Assessment of Vascular Function
General assessment: The entire upper extremity and neck should be evaluated, and it is important to compare both sides. The fingertip is examined for color, capillary refill (normal is <2 seconds), turgor, and nail changes (loss of normal sheen and fungal infections). The extremity should be evaluated for the presence of ulcers and gangrene (dry or wet). Palpation and auscultation of visible masses overlying the course of the major vessels can detect pulsations, thrill, and bruits.

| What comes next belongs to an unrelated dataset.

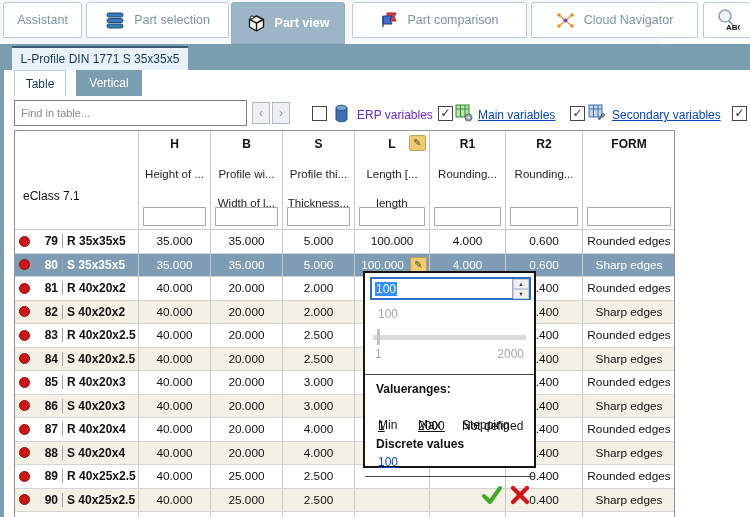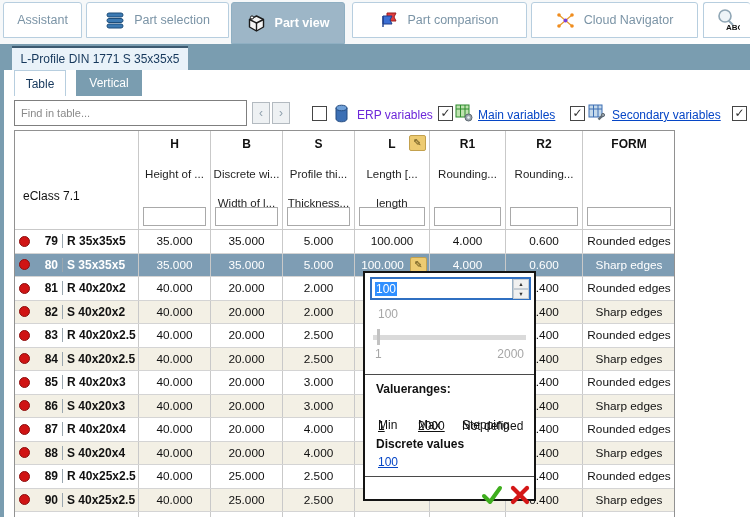"Discrete wi..." div.hsub { text: Discrete -> Profile }
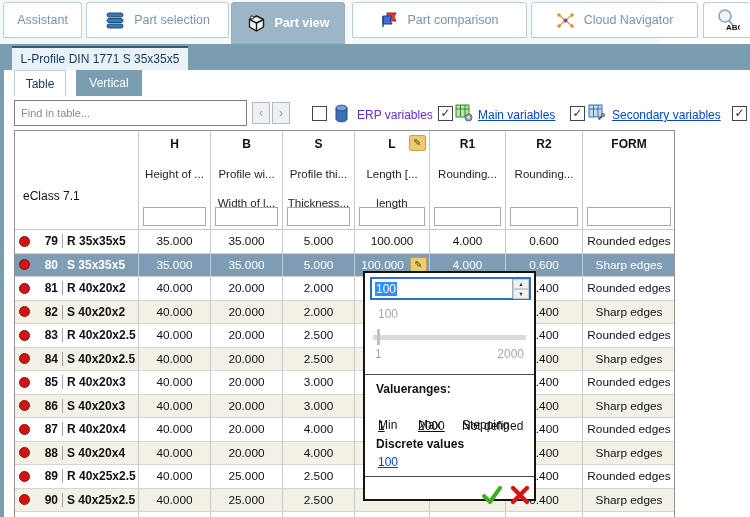"100" .popup { height: 230px -> 197px }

• Peripheral pulsations: The presence or absence and quality of pulsations of the radial, ulnar, brachial, and axillary arteries should be recorded bilaterally. The radial and ulnar arteries are palpated in the distal aspect of the volar forearm, radial to the FCR tendon and ulnar to the FCU tendon, respectively. The brachial artery is palpated immediately proximal to the elbow flexion crease medial to the biceps tendon. It may be easier to identify the tendon with the elbow in flexion and to palpate the artery with the elbow in extension. The axillary artery is palpated high in the axilla against the humerus. The location of the artery can be identified by asking the patient to adduct the arm against resistance. This tenses the pectoralis and coracobrachialis muscles. The axillary pulsations can be easily felt in the groove between these two muscles. The pulsations of digital arteries are difficult to palpate. This palpation is best carried out by holding each finger separately at the base between the index finger and thumb in such a manner that a palpating finger is positioned over the digital artery on both sides.
• Allen test: As per the original description, the examiner palpates both radial arteries with the thumb while supporting the wrist with the fingers. The subject is then asked to close the hand as tightly as possible to squeeze the blood out of the hand. The examiner then occludes the radial artery by compressing the wrist between the thumb and the fingers. The patient next opens the hand partially while the examiner maintains compression of the radial artery (Fig. 1-63). The examiner observes for return of color to the hand. A delay in return of color to the hand suggests obstruction of collateral flow through the ulnar artery or the presence of an incomplete palmar arch. Although no specific time has been mentioned, a delay of greater than 5 seconds should be considered significant. A modification of this test was introduced by Wright, which involves the examiner occluding the patient’s ulnar and radial arteries while the patient makes a fist, causing the hand to blanch. The patient is then asked to extend the fingers (Fig. 1-64). After the hand is open, the examiner releases the ulnar artery while continuing to maintain pressure on the radial artery. Adequate collateral circulation is indicated by return of normal color to the hand. Both the Allen and modified Allen tests may be repeated by maintaining compression on the ulnar artery and releasing the radial artery. With both tests, it is important to tell the patient not to hyperextend the fingers but rather to open the hand partially because hyperextension could cause a decrease in perfusion to the arch (Fig. 1-65), possibly resulting in a false interpretation of the Allen test. It is better to report the result of the Allen test in terms of the radial and/or ulnar arteries being patent or occluded instead of positive or negative to avert any misunderstanding.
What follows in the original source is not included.